§ WHAT IS BEING ASKED
Return an exact copy of the data, starting at its first line and ending at the line that contains "[501,718,678,733] the value", minus any pictures.

§ Itemized modification records
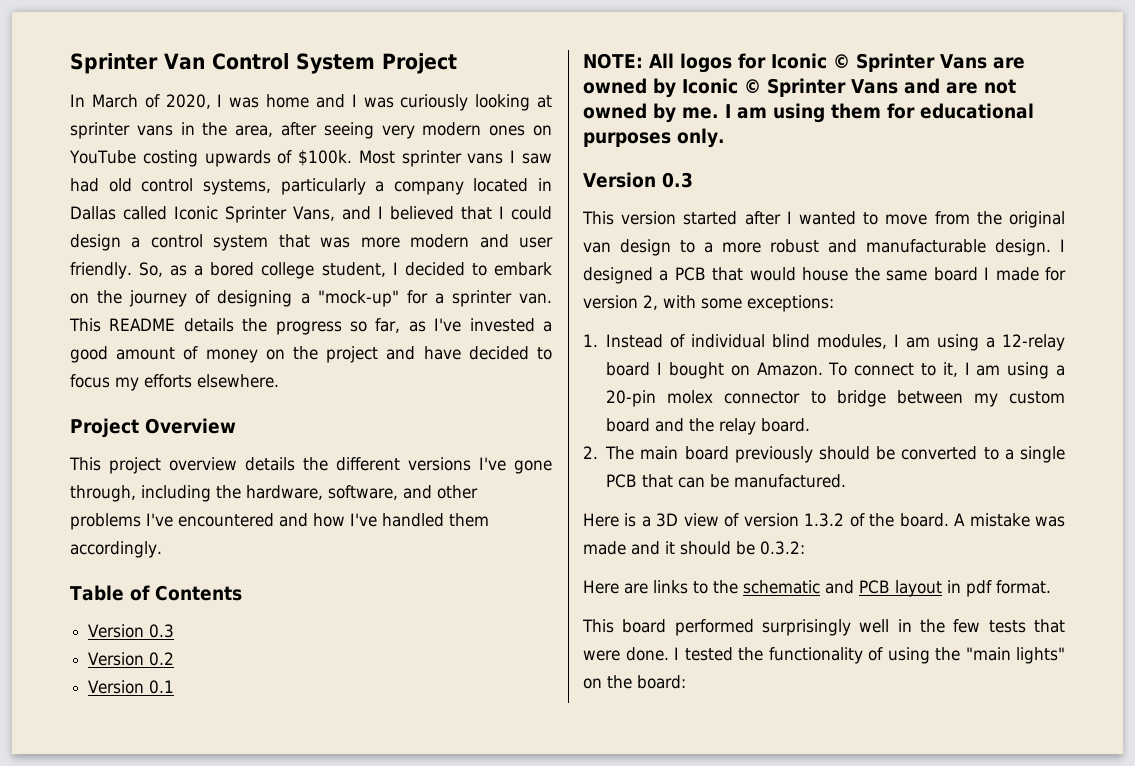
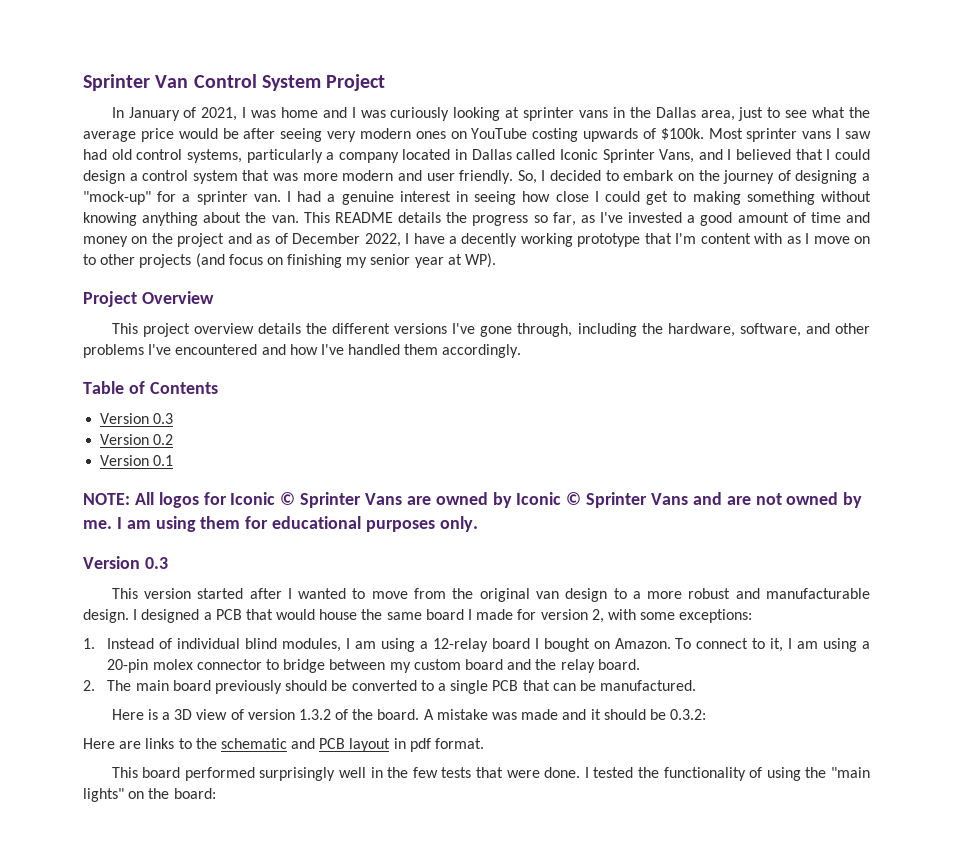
[91,94,211,109] March of 2020, -> [128,107,238,121] January of 2021,
[235,125,274,137] area, -> [655,107,871,121] [83,128,239,142] Dallas area, just to see what the average price would be
[170,262,386,279] as a bored college student, -> (537, 177) none
(553, 298) none -> [287,191,872,205] [83,212,299,226] I had a genuine interest in seeing how close I could get to making something without knowing anything about the van.
(199, 353) none -> [810,212,870,223] time and
[423,346,552,360] [70,374,279,391] have decided to focus my efforts elsewhere. -> [256,233,871,247] [83,253,497,268] as of December 2022, I have a decently working prototype that I'm content with as I move on to other projects (and focus on finishing my senior year at WP).

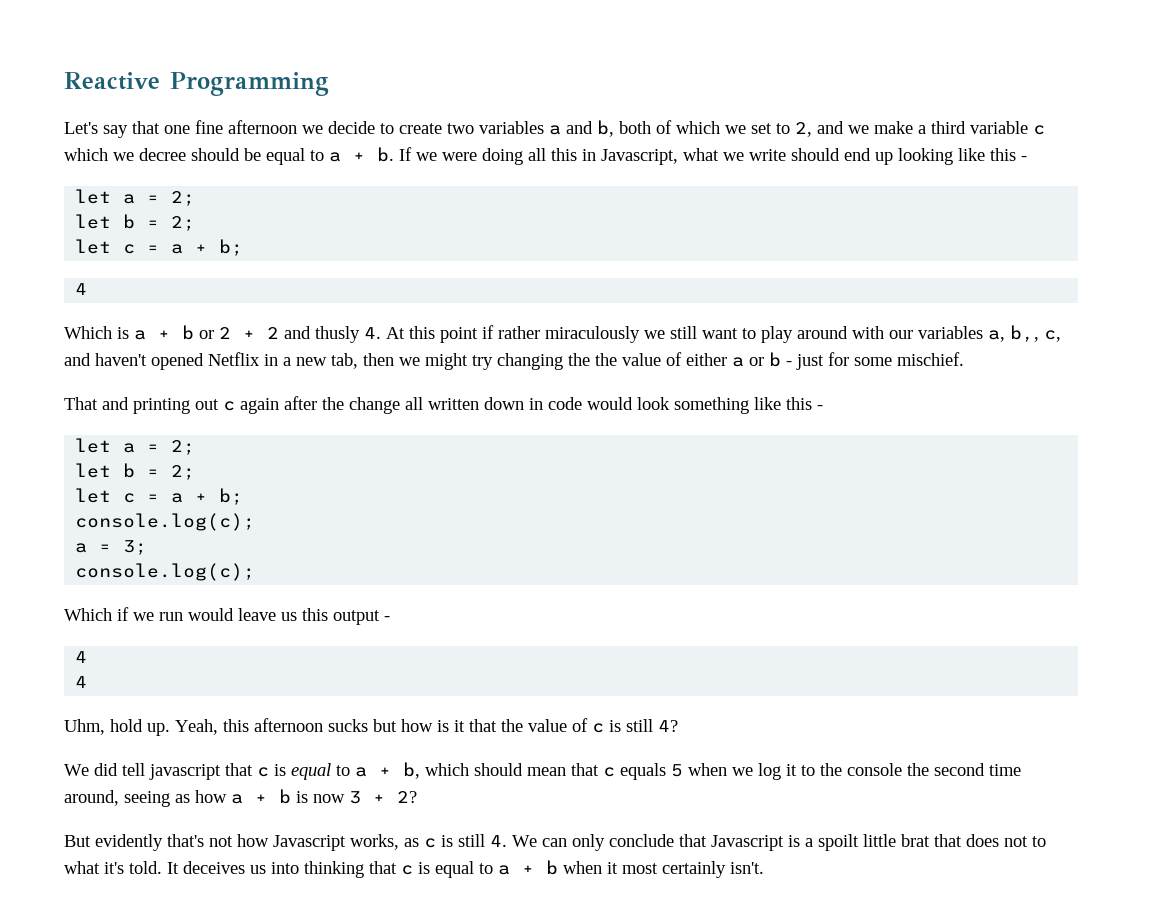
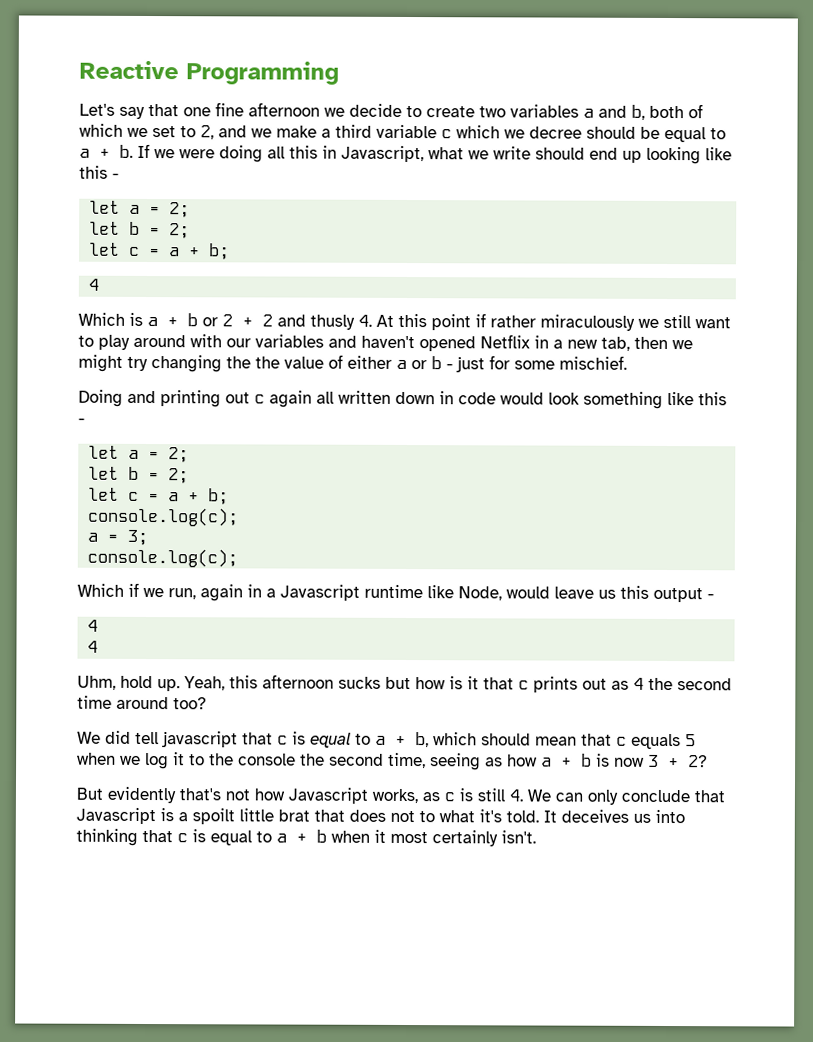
[988,325,1061,342] a, b,, c, -> (324, 341) none
[64,397,98,410] That -> [78,389,123,407] Doing
[284,396,400,414] after the change -> (312, 399) none
[159,612,183,621] run -> [168,584,502,602] run, again in a Javascript runtime like Node,
[501,718,678,733] the value of c is still 4? -> [518,676,732,693] [77,695,207,710] c prints out as 4 the second time around too?
[989,764,1021,776] [64,790,119,806] time around, -> [388,752,426,769] time,

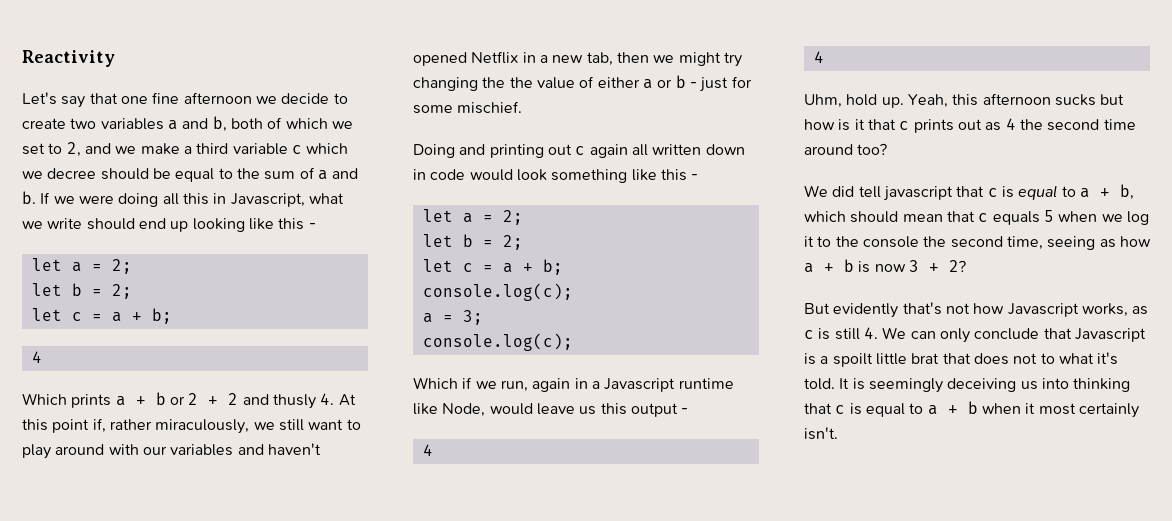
[79,60,339,85] Reactive Programming -> [22,50,115,67] Reactivity
[79,148,110,158] a + -> [236,167,359,180] the sum of a and
[129,312,143,326] is -> [71,394,112,408] prints
[475,313,635,331] if rather miraculously -> [92,418,250,434] if, rather miraculously,
[561,809,629,823] deceives -> [852,378,1017,393] is seemingly deceiving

§ OUTPUT FOR THIS EXERCISE
[91,94,211,109] March of 2020, -> [128,107,238,121] January of 2021,
[235,125,274,137] area, -> [655,107,871,121] [83,128,239,142] Dallas area, just to see what the average price would be
[170,262,386,279] as a bored college student, -> (537, 177) none
(553, 298) none -> [287,191,872,205] [83,212,299,226] I had a genuine interest in seeing how close I could get to making something without knowing anything about the van.
(199, 353) none -> [810,212,870,223] time and
[423,346,552,360] [70,374,279,391] have decided to focus my efforts elsewhere. -> [256,233,871,247] [83,253,497,268] as of December 2022, I have a decently working prototype that I'm content with as I move on to other projects (and focus on finishing my senior year at WP).

[988,325,1061,342] a, b,, c, -> (324, 341) none
[64,397,98,410] That -> [78,389,123,407] Doing
[284,396,400,414] after the change -> (312, 399) none
[159,612,183,621] run -> [168,584,502,602] run, again in a Javascript runtime like Node,
[501,718,678,733] the value of c is still 4? -> [518,676,732,693] [77,695,207,710] c prints out as 4 the second time around too?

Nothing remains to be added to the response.